**Problem to solve**
Below are the records; reproduce all of them exactly but without any images.

**Excerpted data**
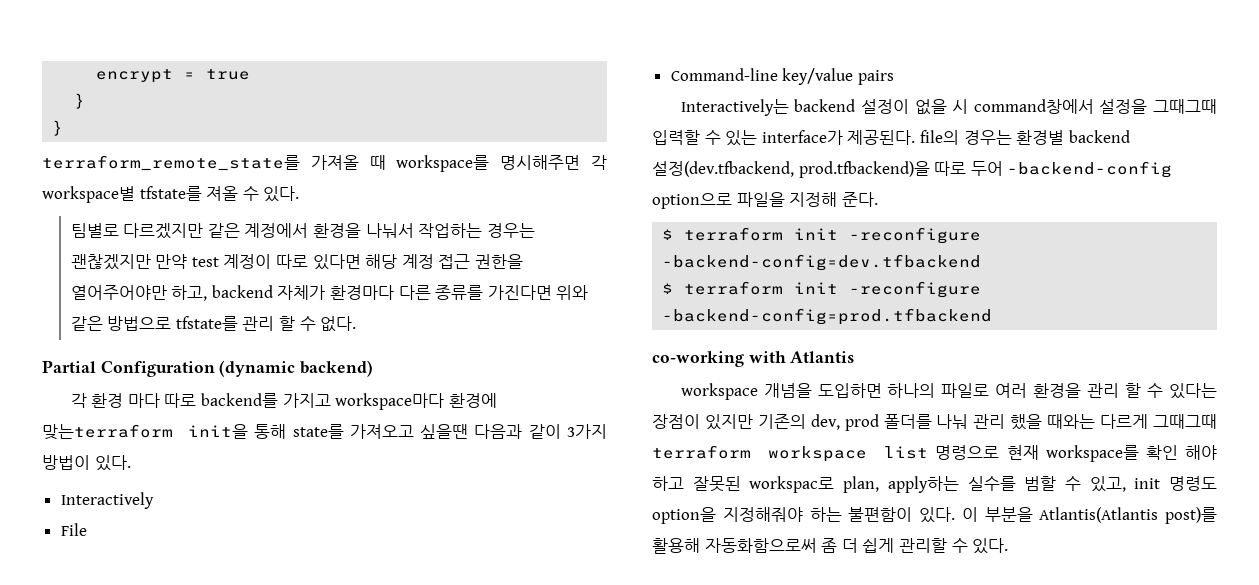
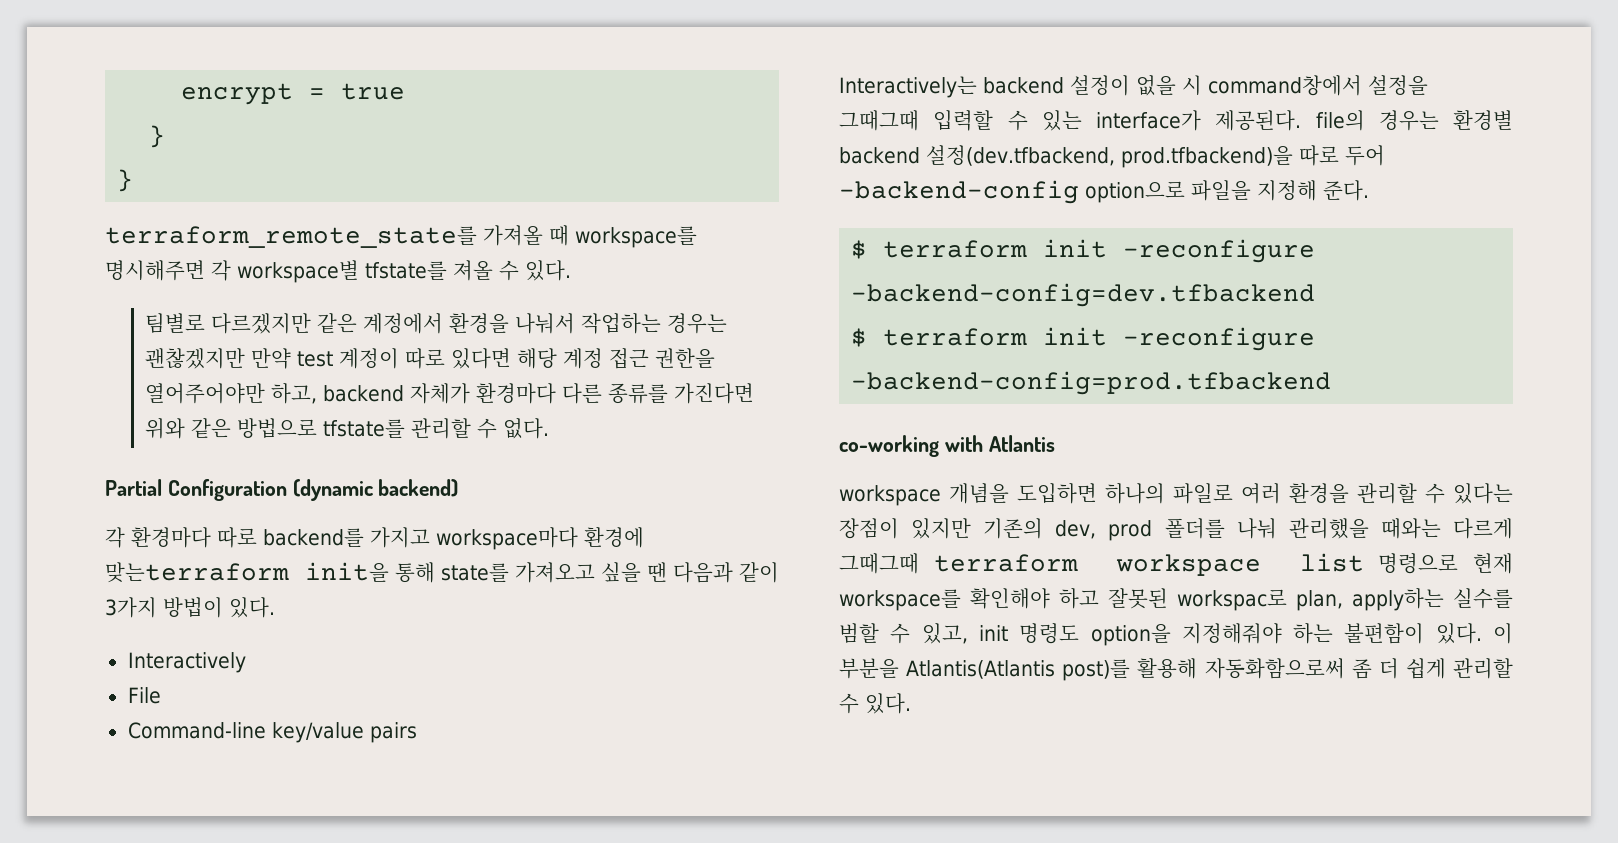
[242,316,295,331] 관리 할 -> [411,418,472,439] 관리할
[91,393,160,408] 환경 마다 -> [131,527,211,548] 환경마다
[420,424,469,439] 싶을땐 -> [601,562,667,582] 싶을 땐
[1087,383,1142,398] 관리 할 -> [1357,483,1417,504] 관리할
[973,414,1043,430] 관리 했을 -> [1288,518,1369,539] 관리했을
[1145,445,1217,460] 확인 해야 -> [970,588,1050,609] 확인해야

**Expected answer**
[242,316,295,331] 관리 할 -> [411,418,472,439] 관리할
[91,393,160,408] 환경 마다 -> [131,527,211,548] 환경마다
[420,424,469,439] 싶을땐 -> [601,562,667,582] 싶을 땐
[1087,383,1142,398] 관리 할 -> [1357,483,1417,504] 관리할
[973,414,1043,430] 관리 했을 -> [1288,518,1369,539] 관리했을
[1145,445,1217,460] 확인 해야 -> [970,588,1050,609] 확인해야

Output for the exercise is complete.